## [YOUR TASK]
Below this sentence is a listing; return exactly its lines from the one with "[25,406,35,410] // -- -> (513, 408) none" to the one with "[25,483,35,487] // -- -> (373, 463) none", both kept, and nothing more.

## [RECORDS SUPPLIED]
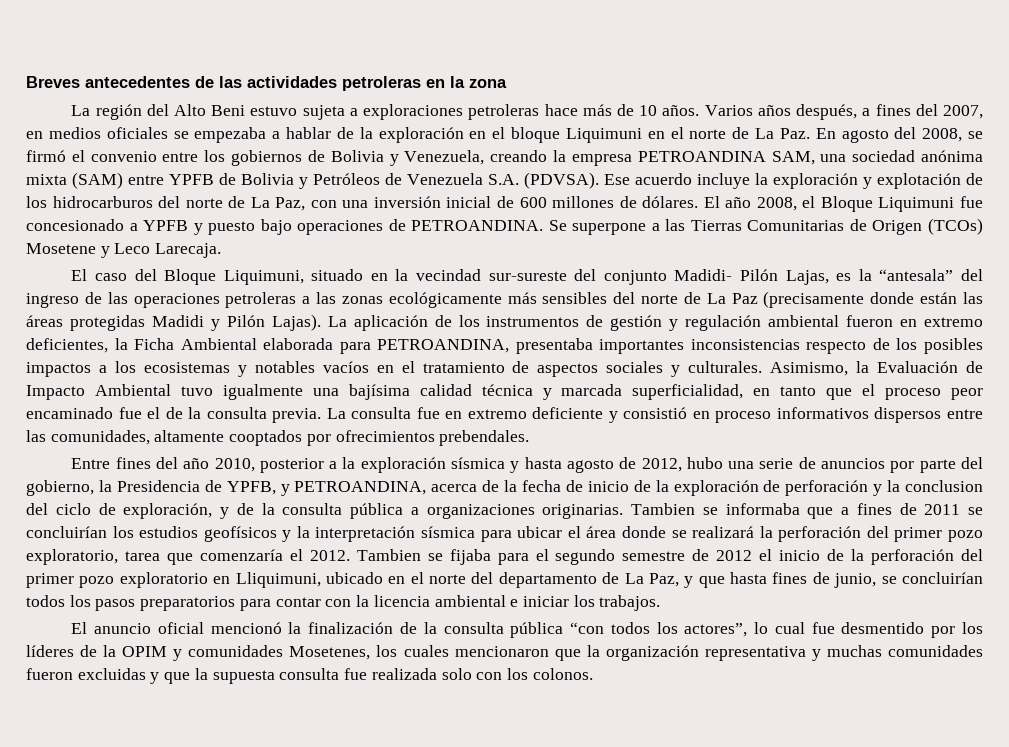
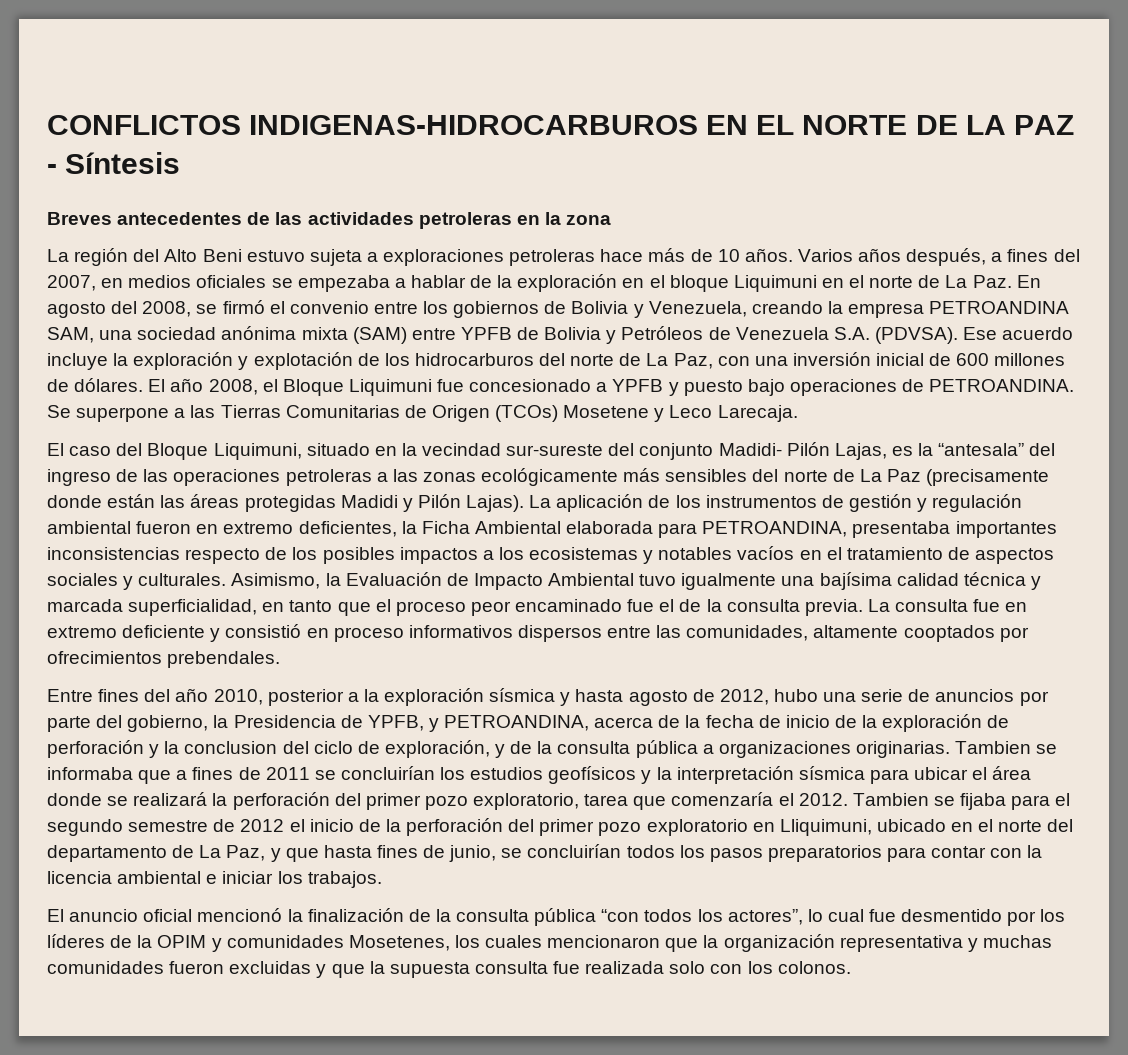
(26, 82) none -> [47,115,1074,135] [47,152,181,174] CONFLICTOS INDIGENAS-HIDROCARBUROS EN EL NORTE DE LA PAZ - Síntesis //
* * *
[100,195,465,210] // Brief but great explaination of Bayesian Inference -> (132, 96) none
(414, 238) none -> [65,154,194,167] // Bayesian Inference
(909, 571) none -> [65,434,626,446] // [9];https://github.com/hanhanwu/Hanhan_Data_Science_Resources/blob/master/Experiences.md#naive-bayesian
---
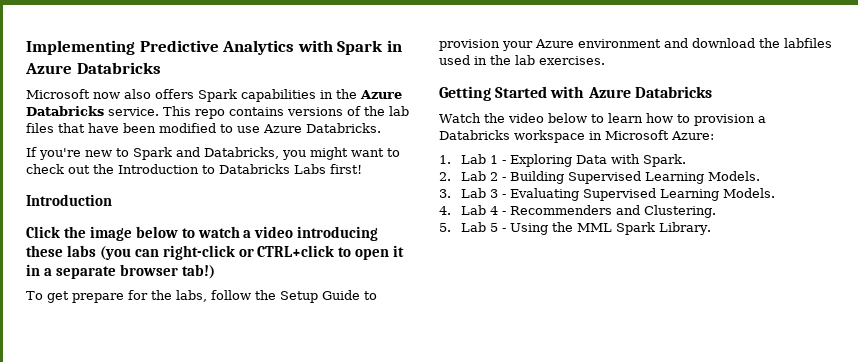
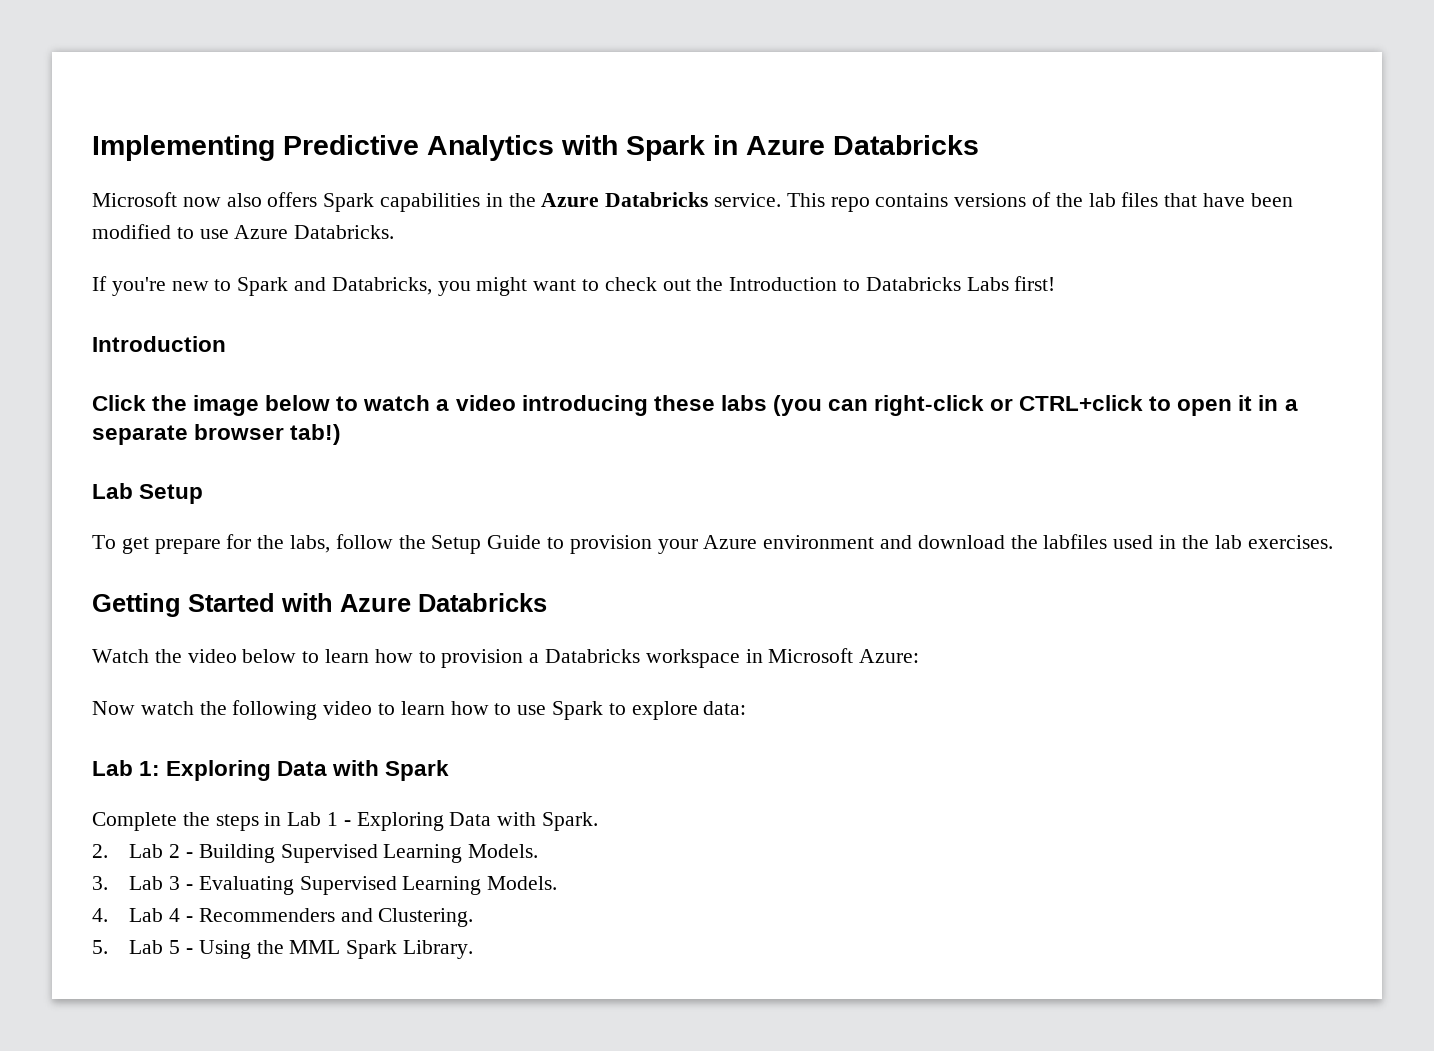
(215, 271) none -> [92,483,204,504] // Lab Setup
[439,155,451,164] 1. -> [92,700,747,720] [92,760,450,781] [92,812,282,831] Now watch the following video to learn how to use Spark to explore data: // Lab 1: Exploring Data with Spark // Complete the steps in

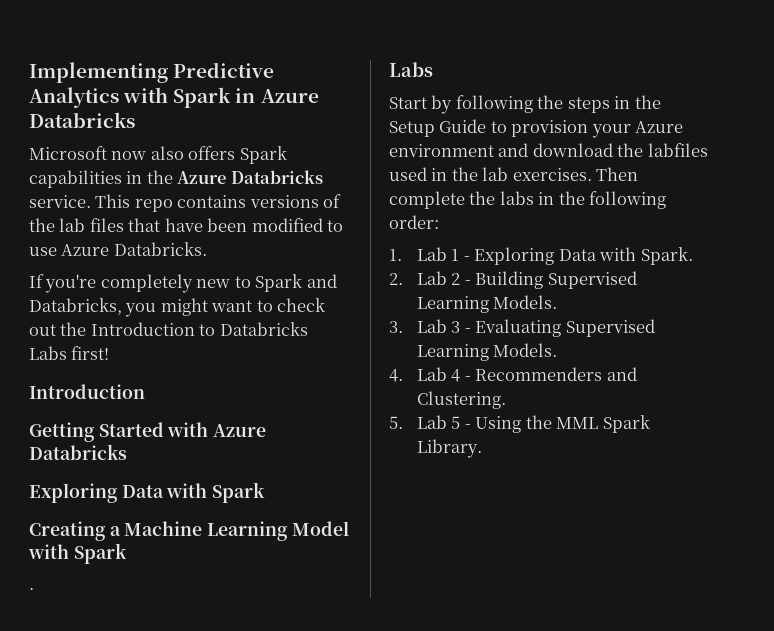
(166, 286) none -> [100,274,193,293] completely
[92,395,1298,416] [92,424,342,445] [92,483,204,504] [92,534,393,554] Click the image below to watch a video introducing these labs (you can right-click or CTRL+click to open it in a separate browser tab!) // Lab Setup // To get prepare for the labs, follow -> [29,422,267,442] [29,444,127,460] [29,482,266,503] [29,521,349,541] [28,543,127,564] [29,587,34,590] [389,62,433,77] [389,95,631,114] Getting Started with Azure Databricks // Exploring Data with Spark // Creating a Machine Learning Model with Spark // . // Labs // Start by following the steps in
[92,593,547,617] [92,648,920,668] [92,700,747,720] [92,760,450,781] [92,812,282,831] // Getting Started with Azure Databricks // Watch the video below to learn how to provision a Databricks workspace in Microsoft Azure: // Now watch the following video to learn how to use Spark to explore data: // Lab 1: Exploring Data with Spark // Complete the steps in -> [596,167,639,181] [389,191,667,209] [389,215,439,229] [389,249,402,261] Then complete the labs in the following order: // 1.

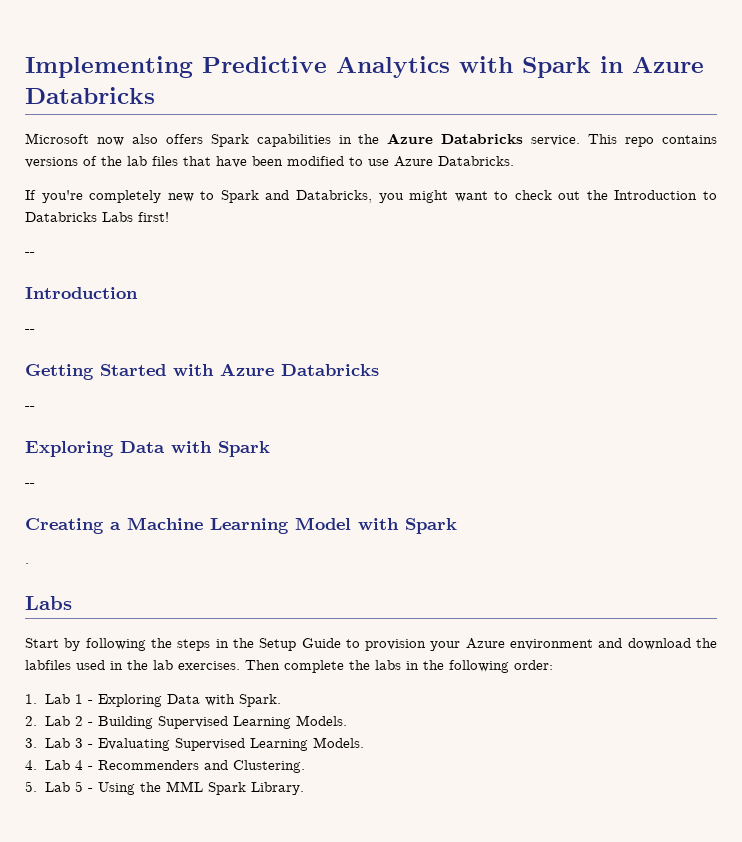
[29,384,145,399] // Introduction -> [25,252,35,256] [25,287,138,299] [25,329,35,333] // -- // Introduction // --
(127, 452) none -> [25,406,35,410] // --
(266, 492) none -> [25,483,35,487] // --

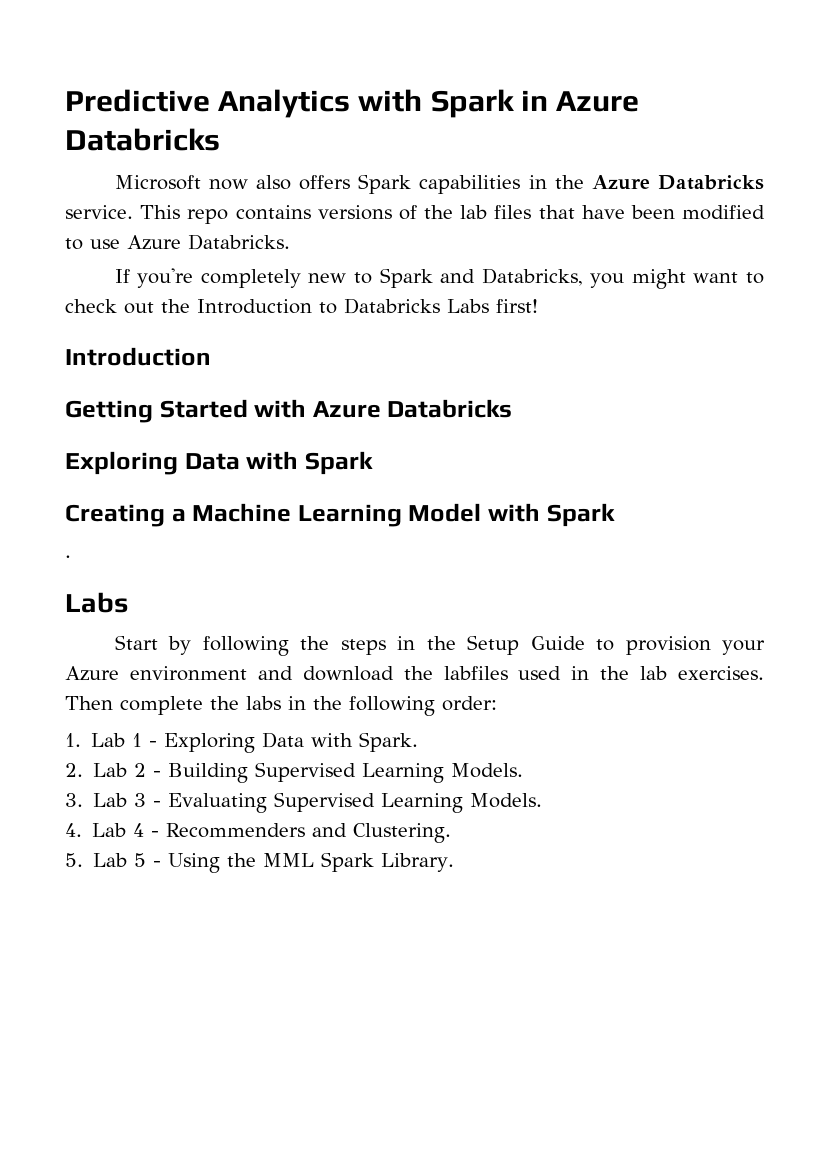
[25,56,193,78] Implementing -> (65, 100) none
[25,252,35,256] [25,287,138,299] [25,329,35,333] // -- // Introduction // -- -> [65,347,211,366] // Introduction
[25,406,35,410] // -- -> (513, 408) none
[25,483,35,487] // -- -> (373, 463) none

## [RESPONSE TO THE EXERCISE]
[25,406,35,410] // -- -> (513, 408) none
[25,483,35,487] // -- -> (373, 463) none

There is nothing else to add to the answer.